→ What you should do
Scan the records and identify every line in which the string "currentColor" occurs, then return those lines.

→ Record excerpts
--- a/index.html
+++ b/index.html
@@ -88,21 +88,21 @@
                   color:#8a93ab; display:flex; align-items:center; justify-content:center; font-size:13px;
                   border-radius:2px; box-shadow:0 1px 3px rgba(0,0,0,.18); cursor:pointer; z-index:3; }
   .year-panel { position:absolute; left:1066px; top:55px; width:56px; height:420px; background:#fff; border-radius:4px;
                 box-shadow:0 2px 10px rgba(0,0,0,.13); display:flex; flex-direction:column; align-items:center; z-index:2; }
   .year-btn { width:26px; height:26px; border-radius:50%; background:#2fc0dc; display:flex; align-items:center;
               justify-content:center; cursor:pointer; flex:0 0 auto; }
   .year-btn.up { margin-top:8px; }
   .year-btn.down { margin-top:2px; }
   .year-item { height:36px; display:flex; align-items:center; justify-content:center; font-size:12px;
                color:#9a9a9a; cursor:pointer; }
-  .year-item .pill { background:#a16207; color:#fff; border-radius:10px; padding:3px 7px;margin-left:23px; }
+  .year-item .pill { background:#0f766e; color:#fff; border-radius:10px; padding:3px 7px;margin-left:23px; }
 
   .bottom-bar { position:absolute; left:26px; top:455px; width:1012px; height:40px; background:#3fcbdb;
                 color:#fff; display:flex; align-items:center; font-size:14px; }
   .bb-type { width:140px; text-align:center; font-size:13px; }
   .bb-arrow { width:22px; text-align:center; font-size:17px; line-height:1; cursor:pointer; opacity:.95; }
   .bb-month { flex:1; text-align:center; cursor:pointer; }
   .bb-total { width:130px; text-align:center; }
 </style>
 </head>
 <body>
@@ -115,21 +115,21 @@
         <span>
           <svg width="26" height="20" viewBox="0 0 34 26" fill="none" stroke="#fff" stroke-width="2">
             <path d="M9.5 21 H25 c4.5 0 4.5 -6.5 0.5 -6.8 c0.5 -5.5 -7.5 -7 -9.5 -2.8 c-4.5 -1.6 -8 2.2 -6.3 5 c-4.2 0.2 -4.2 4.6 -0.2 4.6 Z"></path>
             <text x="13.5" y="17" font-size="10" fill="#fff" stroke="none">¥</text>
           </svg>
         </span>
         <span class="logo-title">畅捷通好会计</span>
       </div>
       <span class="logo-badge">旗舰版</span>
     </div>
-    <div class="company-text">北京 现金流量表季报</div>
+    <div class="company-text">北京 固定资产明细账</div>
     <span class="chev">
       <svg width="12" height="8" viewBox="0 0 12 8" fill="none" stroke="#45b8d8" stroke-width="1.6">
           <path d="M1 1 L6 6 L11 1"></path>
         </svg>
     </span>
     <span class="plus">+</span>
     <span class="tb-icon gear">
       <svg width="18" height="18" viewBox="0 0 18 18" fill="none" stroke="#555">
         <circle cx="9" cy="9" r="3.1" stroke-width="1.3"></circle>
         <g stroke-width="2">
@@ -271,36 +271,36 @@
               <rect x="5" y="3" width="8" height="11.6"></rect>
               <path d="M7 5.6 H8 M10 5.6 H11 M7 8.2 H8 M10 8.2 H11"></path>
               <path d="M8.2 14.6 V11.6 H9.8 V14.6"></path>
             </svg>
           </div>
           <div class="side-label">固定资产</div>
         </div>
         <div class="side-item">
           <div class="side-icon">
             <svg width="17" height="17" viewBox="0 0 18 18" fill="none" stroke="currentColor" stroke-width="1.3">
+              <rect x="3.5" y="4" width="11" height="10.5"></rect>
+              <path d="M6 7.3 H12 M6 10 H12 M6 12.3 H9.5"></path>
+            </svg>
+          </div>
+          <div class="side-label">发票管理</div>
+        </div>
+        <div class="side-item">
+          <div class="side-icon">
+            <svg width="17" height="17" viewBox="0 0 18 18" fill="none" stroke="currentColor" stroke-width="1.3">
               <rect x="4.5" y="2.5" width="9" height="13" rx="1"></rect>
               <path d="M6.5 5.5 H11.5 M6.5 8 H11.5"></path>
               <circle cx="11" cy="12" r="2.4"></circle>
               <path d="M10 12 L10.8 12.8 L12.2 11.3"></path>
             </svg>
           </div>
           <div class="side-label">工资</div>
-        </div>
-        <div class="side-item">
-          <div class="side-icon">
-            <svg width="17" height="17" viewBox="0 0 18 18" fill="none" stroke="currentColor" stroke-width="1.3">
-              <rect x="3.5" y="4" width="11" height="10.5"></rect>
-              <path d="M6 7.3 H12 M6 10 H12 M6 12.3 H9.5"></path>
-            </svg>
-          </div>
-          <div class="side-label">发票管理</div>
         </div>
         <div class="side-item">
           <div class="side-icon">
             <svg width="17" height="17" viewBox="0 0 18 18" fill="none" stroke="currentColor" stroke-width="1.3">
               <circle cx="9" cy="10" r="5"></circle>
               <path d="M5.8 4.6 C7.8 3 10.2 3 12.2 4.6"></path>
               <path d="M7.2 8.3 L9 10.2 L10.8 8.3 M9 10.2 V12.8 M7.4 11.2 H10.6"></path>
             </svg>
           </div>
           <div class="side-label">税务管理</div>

---

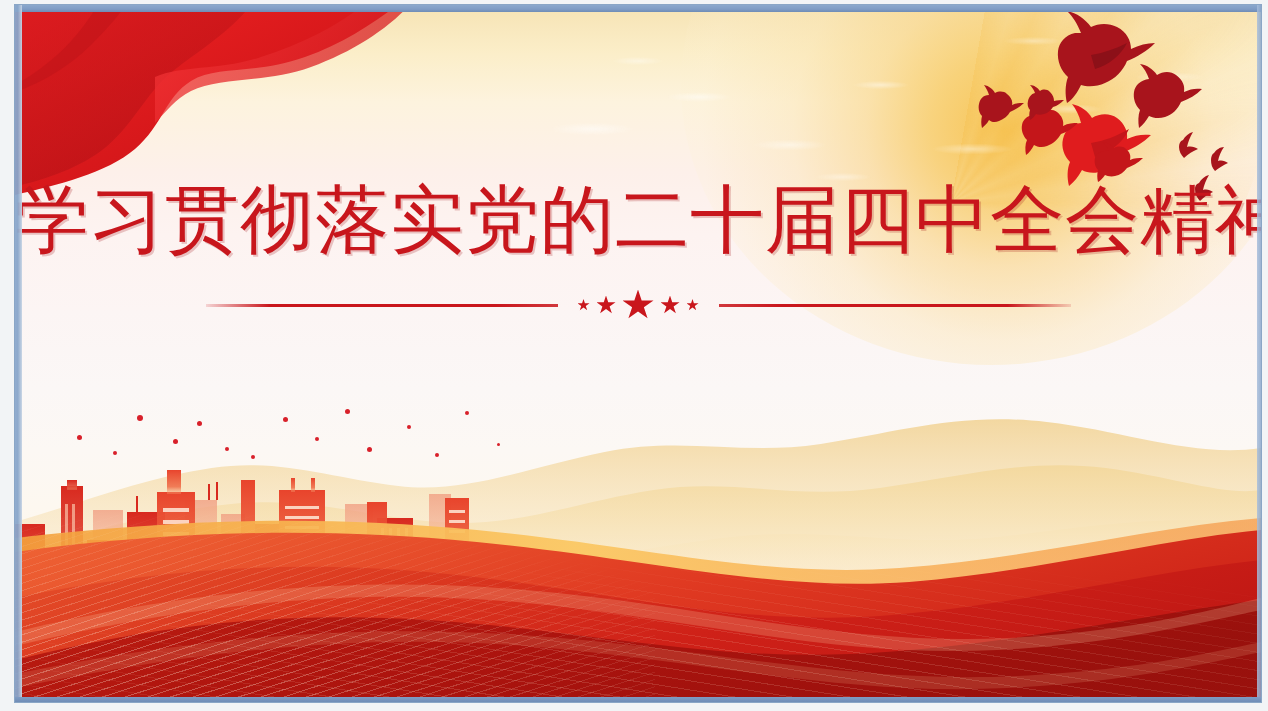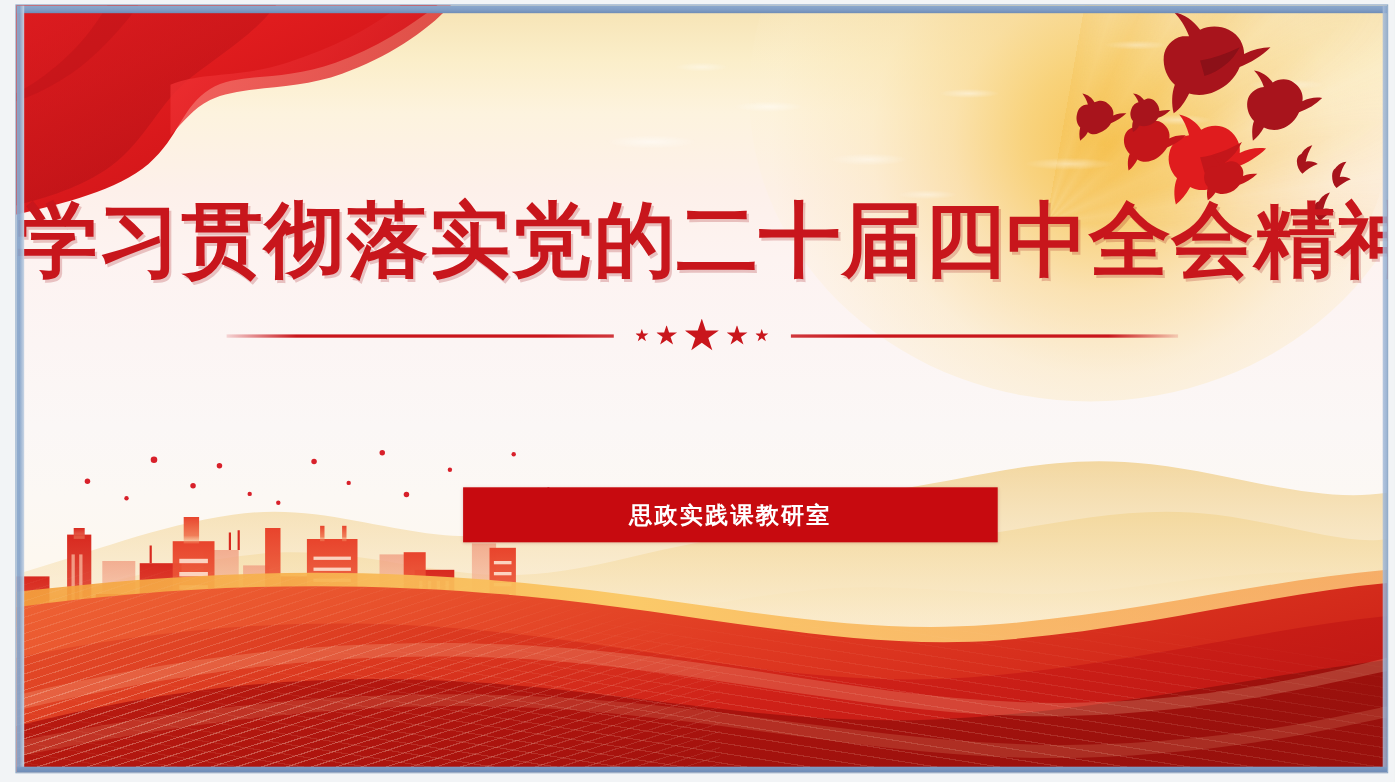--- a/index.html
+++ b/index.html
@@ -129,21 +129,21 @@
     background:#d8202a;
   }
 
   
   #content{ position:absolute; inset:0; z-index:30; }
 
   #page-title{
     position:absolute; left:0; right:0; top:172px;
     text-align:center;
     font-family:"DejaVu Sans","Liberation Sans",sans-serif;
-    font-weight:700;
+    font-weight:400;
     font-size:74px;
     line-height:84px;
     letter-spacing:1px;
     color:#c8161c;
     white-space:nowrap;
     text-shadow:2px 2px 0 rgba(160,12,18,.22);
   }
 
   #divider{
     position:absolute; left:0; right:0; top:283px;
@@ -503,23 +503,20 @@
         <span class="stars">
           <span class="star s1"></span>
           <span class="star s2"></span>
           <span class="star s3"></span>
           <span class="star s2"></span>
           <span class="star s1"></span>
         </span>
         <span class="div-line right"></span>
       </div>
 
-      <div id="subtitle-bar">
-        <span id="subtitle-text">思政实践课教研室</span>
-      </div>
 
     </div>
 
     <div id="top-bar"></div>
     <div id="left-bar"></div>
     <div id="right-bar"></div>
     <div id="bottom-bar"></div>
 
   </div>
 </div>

→ Output below
             <svg width="17" height="17" viewBox="0 0 18 18" fill="none" stroke="currentColor" stroke-width="1.3">
+            <svg width="17" height="17" viewBox="0 0 18 18" fill="none" stroke="currentColor" stroke-width="1.3">
-            <svg width="17" height="17" viewBox="0 0 18 18" fill="none" stroke="currentColor" stroke-width="1.3">
             <svg width="17" height="17" viewBox="0 0 18 18" fill="none" stroke="currentColor" stroke-width="1.3">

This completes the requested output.